- Supreme Court of the United States

Argued December 5–6, 1972 Decided May 7, 1973
- Full case name: Kern County Land Co. v. Occidental Petroleum Corp.
- Docket no.: 71-1059
- Citations: 411 U.S. 582 (more) 411 U.S. 582; 93 S. Ct. 1736; 36 L. Ed. 2d 503 (1973)
- Argument: Oral Arguments

Case history
- Prior: Summary judgment for plaintiff, Abrams v. Occidental Petroleum Corp., 323 F. Supp. 570 (S.D.N.Y. 1970); reversed, 450 F.2d 157 (2d Cir. 1971); cert. granted
- Subsequent: Foremost-McKesson, Inc. v.
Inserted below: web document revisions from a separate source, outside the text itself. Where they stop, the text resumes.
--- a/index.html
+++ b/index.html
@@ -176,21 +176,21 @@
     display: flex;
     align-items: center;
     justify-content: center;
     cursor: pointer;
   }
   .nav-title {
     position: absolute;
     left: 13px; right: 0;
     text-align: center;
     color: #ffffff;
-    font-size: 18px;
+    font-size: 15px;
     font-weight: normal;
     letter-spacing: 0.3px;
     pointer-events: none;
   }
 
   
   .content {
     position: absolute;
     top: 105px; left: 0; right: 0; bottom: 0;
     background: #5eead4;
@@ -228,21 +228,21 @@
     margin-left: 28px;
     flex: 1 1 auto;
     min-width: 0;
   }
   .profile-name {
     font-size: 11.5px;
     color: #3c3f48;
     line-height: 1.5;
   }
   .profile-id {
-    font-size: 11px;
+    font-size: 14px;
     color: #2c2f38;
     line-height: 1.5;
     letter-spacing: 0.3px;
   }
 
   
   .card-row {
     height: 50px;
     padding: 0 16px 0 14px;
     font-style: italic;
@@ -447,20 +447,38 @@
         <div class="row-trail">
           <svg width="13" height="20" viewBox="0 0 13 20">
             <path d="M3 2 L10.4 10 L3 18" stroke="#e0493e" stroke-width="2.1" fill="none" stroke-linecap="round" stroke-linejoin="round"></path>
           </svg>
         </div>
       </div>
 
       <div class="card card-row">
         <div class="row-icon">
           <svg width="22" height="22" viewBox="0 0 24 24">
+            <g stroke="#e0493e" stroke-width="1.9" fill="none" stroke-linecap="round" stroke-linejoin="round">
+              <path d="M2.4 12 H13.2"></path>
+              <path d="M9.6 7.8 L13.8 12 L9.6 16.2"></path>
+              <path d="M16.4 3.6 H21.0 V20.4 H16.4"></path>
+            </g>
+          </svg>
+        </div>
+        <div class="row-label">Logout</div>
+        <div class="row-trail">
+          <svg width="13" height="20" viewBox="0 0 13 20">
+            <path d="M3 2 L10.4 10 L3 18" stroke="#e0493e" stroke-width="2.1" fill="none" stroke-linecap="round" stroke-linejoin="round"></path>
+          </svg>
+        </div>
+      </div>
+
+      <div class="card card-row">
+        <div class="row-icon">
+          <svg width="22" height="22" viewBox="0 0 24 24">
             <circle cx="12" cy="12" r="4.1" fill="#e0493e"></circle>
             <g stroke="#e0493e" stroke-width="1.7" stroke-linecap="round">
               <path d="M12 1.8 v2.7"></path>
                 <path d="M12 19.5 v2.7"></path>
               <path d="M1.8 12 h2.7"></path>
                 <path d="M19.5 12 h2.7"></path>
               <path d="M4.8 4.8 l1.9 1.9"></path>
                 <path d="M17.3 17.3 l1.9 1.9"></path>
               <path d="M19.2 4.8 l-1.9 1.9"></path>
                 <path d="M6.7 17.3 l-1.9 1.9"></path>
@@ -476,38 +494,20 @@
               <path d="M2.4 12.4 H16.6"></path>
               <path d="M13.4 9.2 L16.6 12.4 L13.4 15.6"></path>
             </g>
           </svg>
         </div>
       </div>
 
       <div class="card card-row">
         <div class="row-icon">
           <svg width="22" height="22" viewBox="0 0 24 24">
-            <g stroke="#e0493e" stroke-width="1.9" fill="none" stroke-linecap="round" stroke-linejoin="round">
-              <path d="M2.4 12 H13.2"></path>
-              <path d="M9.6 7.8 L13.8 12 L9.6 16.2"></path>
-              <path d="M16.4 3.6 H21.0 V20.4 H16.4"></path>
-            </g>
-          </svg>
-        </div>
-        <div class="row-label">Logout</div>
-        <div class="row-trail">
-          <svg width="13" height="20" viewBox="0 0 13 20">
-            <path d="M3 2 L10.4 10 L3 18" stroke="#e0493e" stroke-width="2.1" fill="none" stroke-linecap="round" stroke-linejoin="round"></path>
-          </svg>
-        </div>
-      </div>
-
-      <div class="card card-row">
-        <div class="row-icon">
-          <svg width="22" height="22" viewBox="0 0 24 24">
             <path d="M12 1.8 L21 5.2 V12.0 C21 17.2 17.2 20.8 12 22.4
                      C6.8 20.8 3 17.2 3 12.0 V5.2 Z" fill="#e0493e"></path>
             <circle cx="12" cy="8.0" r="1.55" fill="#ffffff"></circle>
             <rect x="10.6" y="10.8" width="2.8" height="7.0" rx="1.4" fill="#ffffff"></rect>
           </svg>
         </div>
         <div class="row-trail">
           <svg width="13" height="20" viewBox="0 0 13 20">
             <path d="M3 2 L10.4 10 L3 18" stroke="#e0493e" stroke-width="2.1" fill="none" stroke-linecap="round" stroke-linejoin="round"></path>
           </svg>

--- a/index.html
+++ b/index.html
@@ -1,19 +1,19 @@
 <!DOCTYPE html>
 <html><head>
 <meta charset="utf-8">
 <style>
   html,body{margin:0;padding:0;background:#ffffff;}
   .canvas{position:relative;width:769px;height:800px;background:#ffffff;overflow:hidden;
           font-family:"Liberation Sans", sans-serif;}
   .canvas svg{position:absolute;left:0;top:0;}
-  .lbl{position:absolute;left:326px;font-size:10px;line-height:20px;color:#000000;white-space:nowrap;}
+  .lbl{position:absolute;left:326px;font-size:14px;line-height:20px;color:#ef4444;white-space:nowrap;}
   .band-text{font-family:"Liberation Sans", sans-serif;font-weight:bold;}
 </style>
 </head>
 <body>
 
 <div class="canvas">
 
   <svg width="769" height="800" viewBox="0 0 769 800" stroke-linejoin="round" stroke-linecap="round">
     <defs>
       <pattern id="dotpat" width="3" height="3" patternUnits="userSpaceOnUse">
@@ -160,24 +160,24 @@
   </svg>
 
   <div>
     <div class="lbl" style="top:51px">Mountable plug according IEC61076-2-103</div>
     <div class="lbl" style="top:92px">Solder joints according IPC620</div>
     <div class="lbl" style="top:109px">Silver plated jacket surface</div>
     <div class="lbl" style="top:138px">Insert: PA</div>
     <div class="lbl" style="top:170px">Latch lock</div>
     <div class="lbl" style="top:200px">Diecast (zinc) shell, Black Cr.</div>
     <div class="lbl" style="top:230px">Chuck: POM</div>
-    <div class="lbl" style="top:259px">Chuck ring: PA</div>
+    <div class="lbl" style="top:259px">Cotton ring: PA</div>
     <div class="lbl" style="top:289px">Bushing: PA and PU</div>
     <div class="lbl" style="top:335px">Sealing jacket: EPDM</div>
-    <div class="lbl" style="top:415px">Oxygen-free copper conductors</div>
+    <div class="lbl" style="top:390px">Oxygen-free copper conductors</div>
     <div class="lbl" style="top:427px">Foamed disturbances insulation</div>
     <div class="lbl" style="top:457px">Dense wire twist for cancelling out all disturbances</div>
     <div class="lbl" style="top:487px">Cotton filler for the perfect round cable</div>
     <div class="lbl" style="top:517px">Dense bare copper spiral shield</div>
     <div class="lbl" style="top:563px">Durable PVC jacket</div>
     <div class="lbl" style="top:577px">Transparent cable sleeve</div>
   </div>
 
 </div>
Provident Securities Co., 423 U.S. 232 (1976)

Holding
- Neither the exchange of shares pursuant to a defensive merger nor the grant of an option to purchase those shares constitutes a "sale" within the meaning of Section 16(b) of the Securities Exchange Act of 1934 where the insider lacked access to inside information and had no realistic opportunity to exploit nonpublic data for short-swing profit.

Court membership
- Chief Justice Warren E. Burger Associate Justices William O. Douglas · William J. Brennan Jr. Potter Stewart · Byron White Thurgood Marshall · Harry Blackmun Lewis F. Powell Jr. · William Rehnquist

Case opinions
- Majority: White, joined by Burger, Marshall, Blackmun, Powell, Rehnquist
- Dissent: Douglas, joined by Brennan, Stewart

Laws applied
- Securities Exchange Act of 1934, § 16(b)

= Kern County Land Co. v. Occidental Petroleum Corp. =

Kern County Land Co. v. Occidental Petroleum Corp., , was a United States Supreme Court case in which the court held that neither the exchange of shares pursuant to a defensive merger nor the grant of an option to purchase those shares constitutes a "sale" within the meaning of Section 16(b) of the Securities Exchange Act of 1934 where the insider lacked access to inside information and had no realistic opportunity to exploit nonpublic data for short-swing profit.

==Background==

During a tender offer campaign, Occidental Petroleum Corporation bought more than 10% of the outstanding stock of Kern County Land Company's predecessor (Old Kern). Occidental was blocked in its takeover efforts by a defensive merger between Old Kern and Tenneco, in which Old Kern stockholders were to receive new Tenneco stock on a share-for-share basis. Less than a month after its initial tender offer, respondent thereupon negotiated a binding option to sell to Tenneco at a date over six months after the tender offer expired all the new Tenneco stock to which respondent would be entitled when the merger took place. Sale of the post-merger stock yielded respondent a profit of some $19 million, which Kern sought to recover by a suit under § 16(b) of the Securities Exchange Act of 1934, prohibiting profitable short-swing speculation by statutory insiders. The federal District Court's summary judgment for Kern was reversed by the Second Circuit Court of Appeals.

The Supreme Court granted certiorari.

==Opinion of the court==

The Supreme Court issued an opinion on May 7, 1973.

The majority cited Reliance Electric Co. v. Emerson Electric Co., 404 U.S. 418 (1972), for the principle that Section 16(b) should be applied "only when its application would serve its goals."

==Later developments==

The Supreme Court applied related reasoning in Foremost-McKesson, Inc. v. Provident Securities Co., 423 U.S. 232 (1976), holding that a purchase that simultaneously creates 10-percent ownership cannot be matched with a same-transaction sale for Section 16(b) disgorgement.